Geodesic Active Contour

In Geodesic Active Contour (GAC) formulation of Level Set Method, we define the force as:

\[\frac{\partial \phi}{\partial t} = g(I) {\lVert \nabla \phi \rVert} div \left( \frac{\nabla \phi}{\lVert \nabla \phi \rVert} \right) + g(I) {\lVert \nabla \phi \rVert} v + \nabla g(I) \cdot \nabla \phi\]

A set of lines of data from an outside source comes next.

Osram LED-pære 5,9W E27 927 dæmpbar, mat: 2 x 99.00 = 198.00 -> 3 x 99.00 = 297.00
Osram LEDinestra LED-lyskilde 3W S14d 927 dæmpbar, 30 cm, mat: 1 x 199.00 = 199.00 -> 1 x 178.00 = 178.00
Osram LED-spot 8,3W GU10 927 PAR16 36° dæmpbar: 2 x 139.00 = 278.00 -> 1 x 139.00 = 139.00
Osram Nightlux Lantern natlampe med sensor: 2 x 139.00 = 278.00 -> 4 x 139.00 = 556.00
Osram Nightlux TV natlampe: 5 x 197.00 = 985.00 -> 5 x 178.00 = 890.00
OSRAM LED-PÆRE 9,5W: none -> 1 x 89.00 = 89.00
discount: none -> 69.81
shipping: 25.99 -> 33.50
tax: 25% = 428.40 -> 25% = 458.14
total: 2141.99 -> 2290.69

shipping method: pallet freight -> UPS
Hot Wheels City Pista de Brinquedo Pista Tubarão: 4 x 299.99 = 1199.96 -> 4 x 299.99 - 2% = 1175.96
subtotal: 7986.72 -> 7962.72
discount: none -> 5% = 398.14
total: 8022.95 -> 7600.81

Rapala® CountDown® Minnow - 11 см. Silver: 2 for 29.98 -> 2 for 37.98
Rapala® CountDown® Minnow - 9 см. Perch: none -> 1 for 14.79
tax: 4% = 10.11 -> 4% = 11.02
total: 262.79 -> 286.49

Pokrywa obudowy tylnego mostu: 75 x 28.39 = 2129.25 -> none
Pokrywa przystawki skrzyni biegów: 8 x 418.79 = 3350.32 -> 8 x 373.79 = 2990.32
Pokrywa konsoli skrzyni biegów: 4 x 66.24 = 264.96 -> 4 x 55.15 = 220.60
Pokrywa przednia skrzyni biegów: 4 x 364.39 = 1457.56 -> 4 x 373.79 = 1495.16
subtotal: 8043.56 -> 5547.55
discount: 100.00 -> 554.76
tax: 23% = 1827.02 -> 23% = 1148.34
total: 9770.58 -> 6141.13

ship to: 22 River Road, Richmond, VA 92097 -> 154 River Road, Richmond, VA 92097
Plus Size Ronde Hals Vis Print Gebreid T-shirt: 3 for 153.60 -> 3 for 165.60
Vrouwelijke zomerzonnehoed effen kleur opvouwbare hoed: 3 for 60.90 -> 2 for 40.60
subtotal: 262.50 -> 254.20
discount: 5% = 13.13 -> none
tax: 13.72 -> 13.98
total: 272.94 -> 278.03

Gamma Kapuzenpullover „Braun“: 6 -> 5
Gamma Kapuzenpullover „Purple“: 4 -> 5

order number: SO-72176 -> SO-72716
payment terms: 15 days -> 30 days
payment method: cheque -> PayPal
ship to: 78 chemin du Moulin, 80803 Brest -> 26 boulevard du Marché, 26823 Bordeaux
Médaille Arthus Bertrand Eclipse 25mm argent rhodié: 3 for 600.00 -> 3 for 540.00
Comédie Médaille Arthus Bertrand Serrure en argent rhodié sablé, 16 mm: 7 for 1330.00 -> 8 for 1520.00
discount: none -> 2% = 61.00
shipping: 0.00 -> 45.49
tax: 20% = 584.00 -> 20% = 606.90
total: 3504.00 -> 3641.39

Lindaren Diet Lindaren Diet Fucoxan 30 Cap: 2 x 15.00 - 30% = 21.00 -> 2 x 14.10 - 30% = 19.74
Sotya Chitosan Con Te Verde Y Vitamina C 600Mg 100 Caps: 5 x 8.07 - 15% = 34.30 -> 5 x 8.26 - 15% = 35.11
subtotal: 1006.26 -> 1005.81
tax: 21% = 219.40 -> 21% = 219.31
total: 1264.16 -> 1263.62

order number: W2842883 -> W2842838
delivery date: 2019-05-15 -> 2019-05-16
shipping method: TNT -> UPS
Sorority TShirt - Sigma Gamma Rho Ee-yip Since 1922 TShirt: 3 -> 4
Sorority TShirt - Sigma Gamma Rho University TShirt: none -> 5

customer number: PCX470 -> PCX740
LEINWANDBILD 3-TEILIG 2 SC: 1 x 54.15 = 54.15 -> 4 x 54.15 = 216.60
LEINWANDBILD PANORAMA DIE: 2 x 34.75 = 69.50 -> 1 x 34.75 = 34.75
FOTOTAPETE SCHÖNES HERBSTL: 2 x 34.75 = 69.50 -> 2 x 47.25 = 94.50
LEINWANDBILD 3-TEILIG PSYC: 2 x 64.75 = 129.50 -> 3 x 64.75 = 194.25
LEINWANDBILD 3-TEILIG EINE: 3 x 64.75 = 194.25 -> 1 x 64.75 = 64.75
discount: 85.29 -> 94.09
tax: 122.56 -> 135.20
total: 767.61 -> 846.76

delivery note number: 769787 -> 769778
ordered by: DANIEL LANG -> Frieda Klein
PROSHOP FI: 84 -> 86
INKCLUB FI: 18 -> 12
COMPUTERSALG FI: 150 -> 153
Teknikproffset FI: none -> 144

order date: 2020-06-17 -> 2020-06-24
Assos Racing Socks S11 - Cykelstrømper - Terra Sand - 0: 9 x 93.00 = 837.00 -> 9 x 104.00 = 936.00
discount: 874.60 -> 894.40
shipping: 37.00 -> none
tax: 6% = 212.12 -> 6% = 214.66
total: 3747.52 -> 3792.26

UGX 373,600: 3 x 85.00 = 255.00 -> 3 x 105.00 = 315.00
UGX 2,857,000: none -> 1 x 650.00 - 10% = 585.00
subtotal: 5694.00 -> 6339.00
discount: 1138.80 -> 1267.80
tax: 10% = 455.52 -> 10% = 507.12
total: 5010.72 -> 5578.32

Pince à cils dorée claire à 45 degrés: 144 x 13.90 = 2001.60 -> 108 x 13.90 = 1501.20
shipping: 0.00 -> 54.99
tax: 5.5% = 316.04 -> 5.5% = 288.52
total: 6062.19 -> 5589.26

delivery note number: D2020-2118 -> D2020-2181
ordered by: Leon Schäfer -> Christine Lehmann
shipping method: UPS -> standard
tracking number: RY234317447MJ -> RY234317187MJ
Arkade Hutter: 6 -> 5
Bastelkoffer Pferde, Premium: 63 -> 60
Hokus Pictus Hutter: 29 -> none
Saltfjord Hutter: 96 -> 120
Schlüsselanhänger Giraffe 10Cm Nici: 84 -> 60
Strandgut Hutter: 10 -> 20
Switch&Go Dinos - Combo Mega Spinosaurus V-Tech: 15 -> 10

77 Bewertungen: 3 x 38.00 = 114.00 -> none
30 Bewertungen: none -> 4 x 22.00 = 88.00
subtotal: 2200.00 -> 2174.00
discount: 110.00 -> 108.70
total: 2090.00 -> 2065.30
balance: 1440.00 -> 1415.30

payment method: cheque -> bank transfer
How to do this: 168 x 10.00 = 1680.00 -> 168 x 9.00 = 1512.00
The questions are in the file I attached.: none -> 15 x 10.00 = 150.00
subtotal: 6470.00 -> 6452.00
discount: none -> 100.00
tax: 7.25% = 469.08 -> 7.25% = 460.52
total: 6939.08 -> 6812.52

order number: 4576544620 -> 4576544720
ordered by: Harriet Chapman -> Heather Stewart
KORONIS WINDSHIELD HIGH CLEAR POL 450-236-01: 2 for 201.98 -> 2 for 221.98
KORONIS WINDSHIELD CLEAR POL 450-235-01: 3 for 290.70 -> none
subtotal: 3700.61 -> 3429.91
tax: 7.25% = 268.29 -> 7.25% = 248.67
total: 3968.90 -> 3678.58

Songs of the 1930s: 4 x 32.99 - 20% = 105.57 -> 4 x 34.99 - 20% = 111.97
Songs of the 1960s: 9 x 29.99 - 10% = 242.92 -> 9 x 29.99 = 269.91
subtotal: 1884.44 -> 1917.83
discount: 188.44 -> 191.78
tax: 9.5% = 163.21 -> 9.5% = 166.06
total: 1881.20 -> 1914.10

The first term is the smoothing term, it moves the curve into the direction of its curvature. The second term is the balloon term, controlling the speed of the curve propagation with parameter \( v \). Lastly, the third term is the image attachment term that helps the curve to converge.

def curvature(f):
    fy, fx = grad(f)
    norm = np.sqrt(fx**2 + fy**2)
    Nx = fx / (norm + 1e-8)
    Ny = fy / (norm + 1e-8)
    return div(Nx, Ny)

def div(fx, fy):
    fyy, fyx = grad(fy)
    fxy, fxx = grad(fx)
    return fxx + fyy

def dot(x, y, axis=0):
    return np.sum(x * y, axis=axis)

v = 1.
dt = 1.

g = stopping_fun(img_smooth, alpha)
dg = grad(g)

for i in range(n_iter):
    dphi = grad(phi)
    dphi_norm = norm(dphi)
    kappa = curvature(phi)

    smoothing = g * kappa * dphi_norm
    balloon = g * dphi_norm * v
    attachment = dot(dphi, dg)

    dphi_t = smoothing + balloon + attachment

    phi = phi + dt * dphi_t

Finally, here’s the result of using GAC formulation of Level Set Method for segmenting the same image above:


Notice that qualitatively the segmentation result is better than before, i.e. smoother and better fit.


In this post we looked into the application of Level Set Method on Computer Vision problem, that is image segmentation. We saw the intuition on applying it for image segmentation. We also saw the example of implementation of it. Finally we saw the more complicated formulation, i.e. GAC, for better segmentation.


  1. Richard Szeliski. 2010. Computer Vision: Algorithms and Applications (1st ed.). Springer-Verlag New York, Inc., New York, NY, USA.